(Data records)
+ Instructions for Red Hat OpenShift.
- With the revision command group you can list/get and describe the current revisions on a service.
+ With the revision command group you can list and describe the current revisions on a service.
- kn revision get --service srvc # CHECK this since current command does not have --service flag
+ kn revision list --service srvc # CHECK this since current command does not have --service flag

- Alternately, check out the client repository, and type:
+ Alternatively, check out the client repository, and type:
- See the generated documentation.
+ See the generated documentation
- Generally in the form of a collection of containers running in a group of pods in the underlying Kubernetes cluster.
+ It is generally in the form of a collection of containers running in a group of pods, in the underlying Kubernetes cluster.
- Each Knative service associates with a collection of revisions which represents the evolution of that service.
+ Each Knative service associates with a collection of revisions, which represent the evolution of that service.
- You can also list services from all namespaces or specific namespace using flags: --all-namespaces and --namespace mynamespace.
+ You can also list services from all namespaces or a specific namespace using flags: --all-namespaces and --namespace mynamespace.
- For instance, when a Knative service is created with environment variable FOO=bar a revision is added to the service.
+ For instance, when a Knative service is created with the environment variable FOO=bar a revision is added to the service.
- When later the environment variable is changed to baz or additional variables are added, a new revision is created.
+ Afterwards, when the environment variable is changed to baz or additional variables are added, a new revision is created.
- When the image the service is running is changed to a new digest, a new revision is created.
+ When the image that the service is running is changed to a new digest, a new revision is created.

◆ **Exercise description**
Go through the data above and repeat all of it exactly.

◆ **Response area**
+ Instructions for Red Hat OpenShift.
- With the revision command group you can list/get and describe the current revisions on a service.
+ With the revision command group you can list and describe the current revisions on a service.
- kn revision get --service srvc # CHECK this since current command does not have --service flag
+ kn revision list --service srvc # CHECK this since current command does not have --service flag

- Alternately, check out the client repository, and type:
+ Alternatively, check out the client repository, and type:
- See the generated documentation.
+ See the generated documentation
- Generally in the form of a collection of containers running in a group of pods in the underlying Kubernetes cluster.
+ It is generally in the form of a collection of containers running in a group of pods, in the underlying Kubernetes cluster.
- Each Knative service associates with a collection of revisions which represents the evolution of that service.
+ Each Knative service associates with a collection of revisions, which represent the evolution of that service.
- You can also list services from all namespaces or specific namespace using flags: --all-namespaces and --namespace mynamespace.
+ You can also list services from all namespaces or a specific namespace using flags: --all-namespaces and --namespace mynamespace.
- For instance, when a Knative service is created with environment variable FOO=bar a revision is added to the service.
+ For instance, when a Knative service is created with the environment variable FOO=bar a revision is added to the service.
- When later the environment variable is changed to baz or additional variables are added, a new revision is created.
+ Afterwards, when the environment variable is changed to baz or additional variables are added, a new revision is created.
- When the image the service is running is changed to a new digest, a new revision is created.
+ When the image that the service is running is changed to a new digest, a new revision is created.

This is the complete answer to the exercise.